GOAL OF THE EXERCISE: The listing below must be repeated word for word, without its pictures.

------------------------------------------------------------

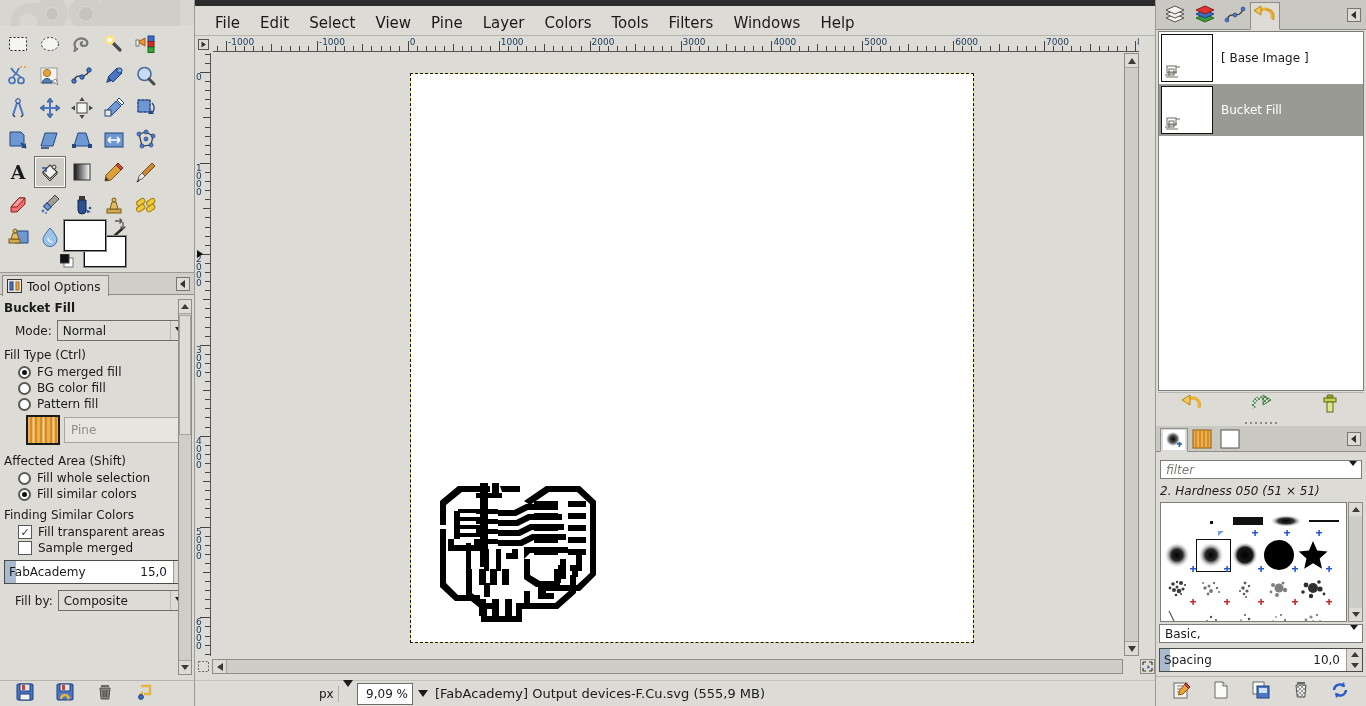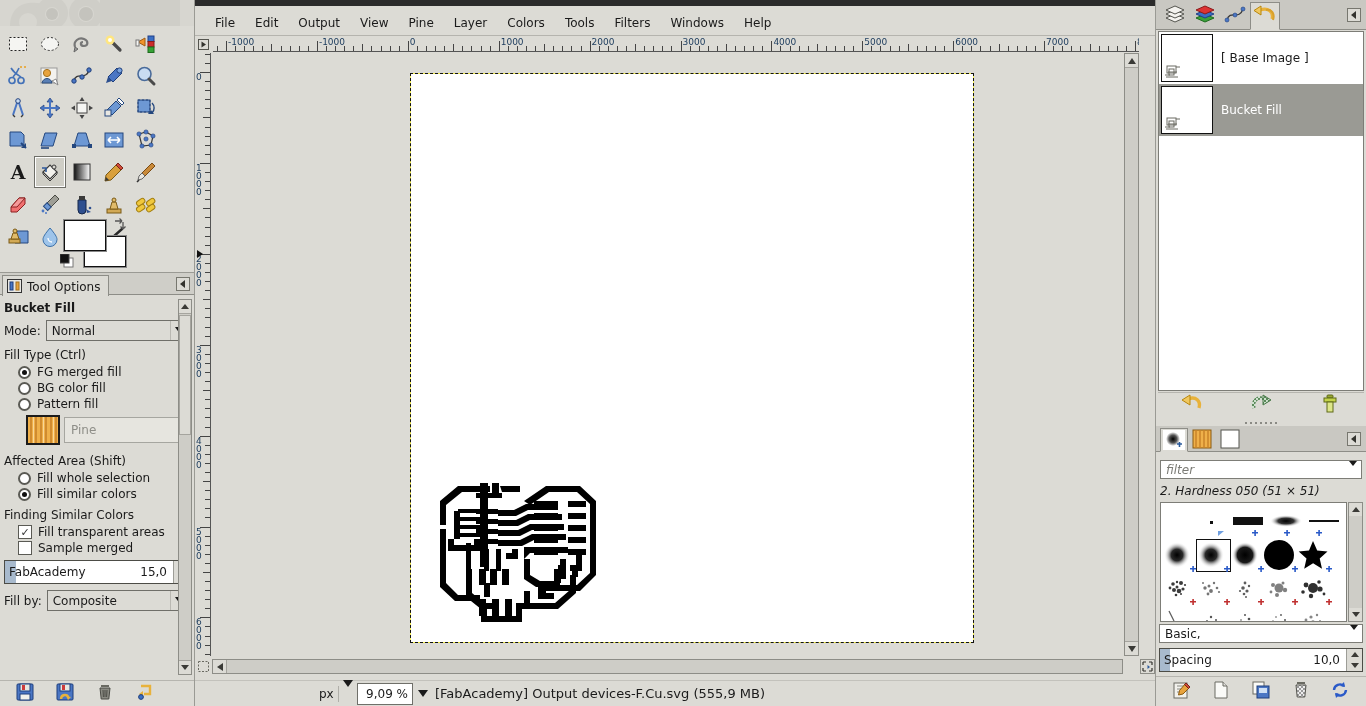--- a/index.html
+++ b/index.html
@@ -199,7 +199,7 @@
     content: ""; position: absolute; left: 0; right: 0; top: 0; height: 6px;
     background: #2b2b2b;
   }
-  .menu-item { padding: 4px 10px; font-size: 12px; margin-top: 10px; text-align: center; }
+  .menu-item { padding: 4px 10px; font-size: 15px; margin-top: 10px; text-align: center; }
 
   #ruler-h {
     position: absolute; left: 18px; top: 37px; right: 16px; height: 15px;

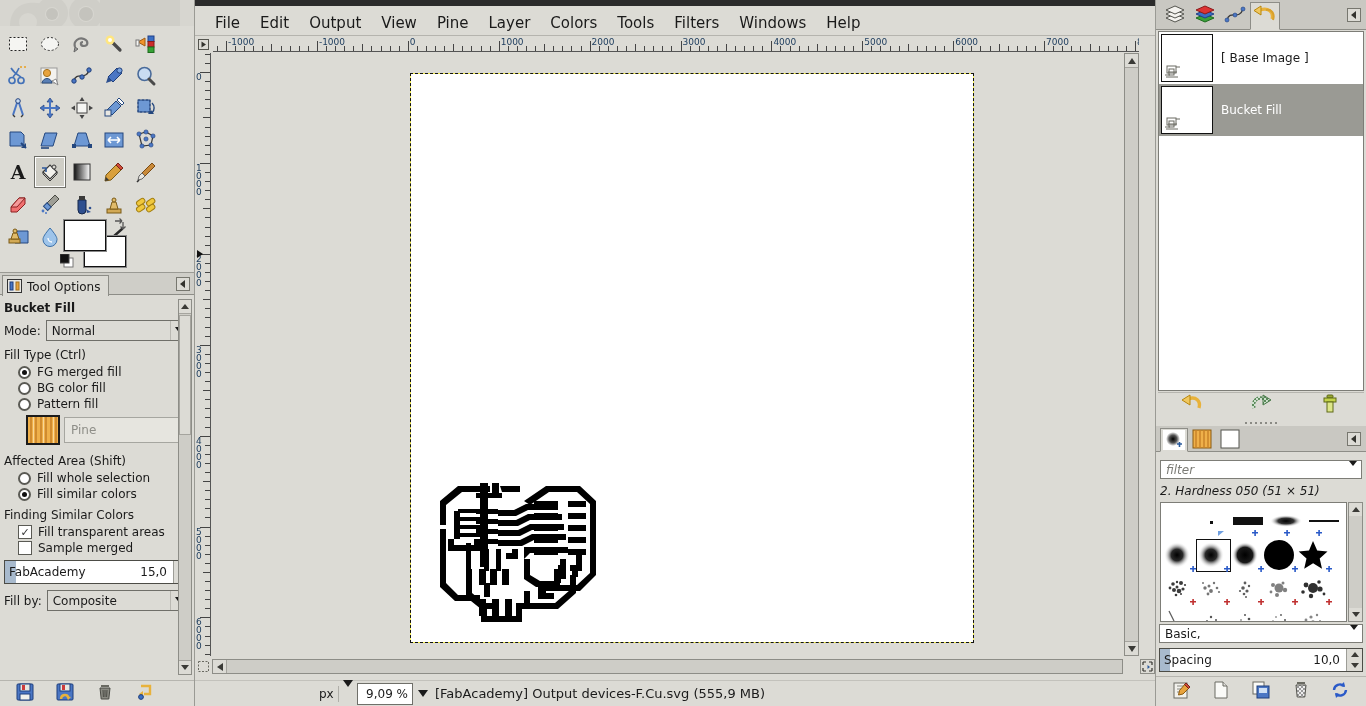--- a/index.html
+++ b/index.html
@@ -917,7 +917,7 @@
     <div id="menubar">
       <div class="menu-item">File</div>
       <div class="menu-item">Edit</div>
-      <div class="menu-item">Output</div>
+      <div class="menu-item">Select</div>
       <div class="menu-item">View</div>
       <div class="menu-item">Pine</div>
       <div class="menu-item">Layer</div>

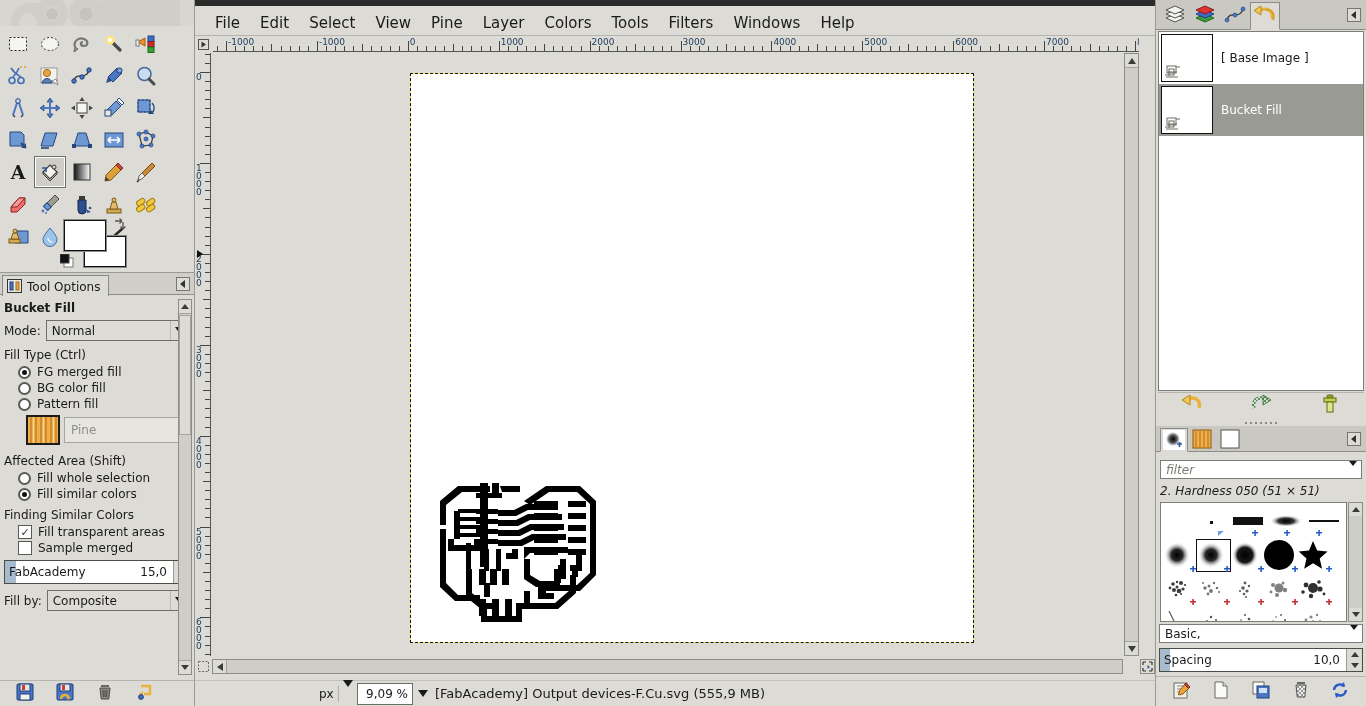--- a/index.html
+++ b/index.html
@@ -87,7 +87,7 @@
   .to-title {
     font-weight: bold; font-size: 12px; padding: 2px 0 4px 4px;
   }
-  .row { display: flex; align-items: center; padding: 1px 4px; gap: 5px; }
+  .row { display: flex; align-items: center; padding: 1px 4px; gap: 5px; margin-left: 11px; }
   .lbl { font-size: 12px; white-space: nowrap; }
 
   .combo {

------------------------------------------------------------

THE ANSWER:
--- a/index.html
+++ b/index.html
@@ -199,7 +199,7 @@
     content: ""; position: absolute; left: 0; right: 0; top: 0; height: 6px;
     background: #2b2b2b;
   }
-  .menu-item { padding: 4px 10px; font-size: 12px; margin-top: 10px; text-align: center; }
+  .menu-item { padding: 4px 10px; font-size: 15px; margin-top: 10px; text-align: center; }
 
   #ruler-h {
     position: absolute; left: 18px; top: 37px; right: 16px; height: 15px;

--- a/index.html
+++ b/index.html
@@ -917,7 +917,7 @@
     <div id="menubar">
       <div class="menu-item">File</div>
       <div class="menu-item">Edit</div>
-      <div class="menu-item">Output</div>
+      <div class="menu-item">Select</div>
       <div class="menu-item">View</div>
       <div class="menu-item">Pine</div>
       <div class="menu-item">Layer</div>

--- a/index.html
+++ b/index.html
@@ -87,7 +87,7 @@
   .to-title {
     font-weight: bold; font-size: 12px; padding: 2px 0 4px 4px;
   }
-  .row { display: flex; align-items: center; padding: 1px 4px; gap: 5px; }
+  .row { display: flex; align-items: center; padding: 1px 4px; gap: 5px; margin-left: 11px; }
   .lbl { font-size: 12px; white-space: nowrap; }
 
   .combo {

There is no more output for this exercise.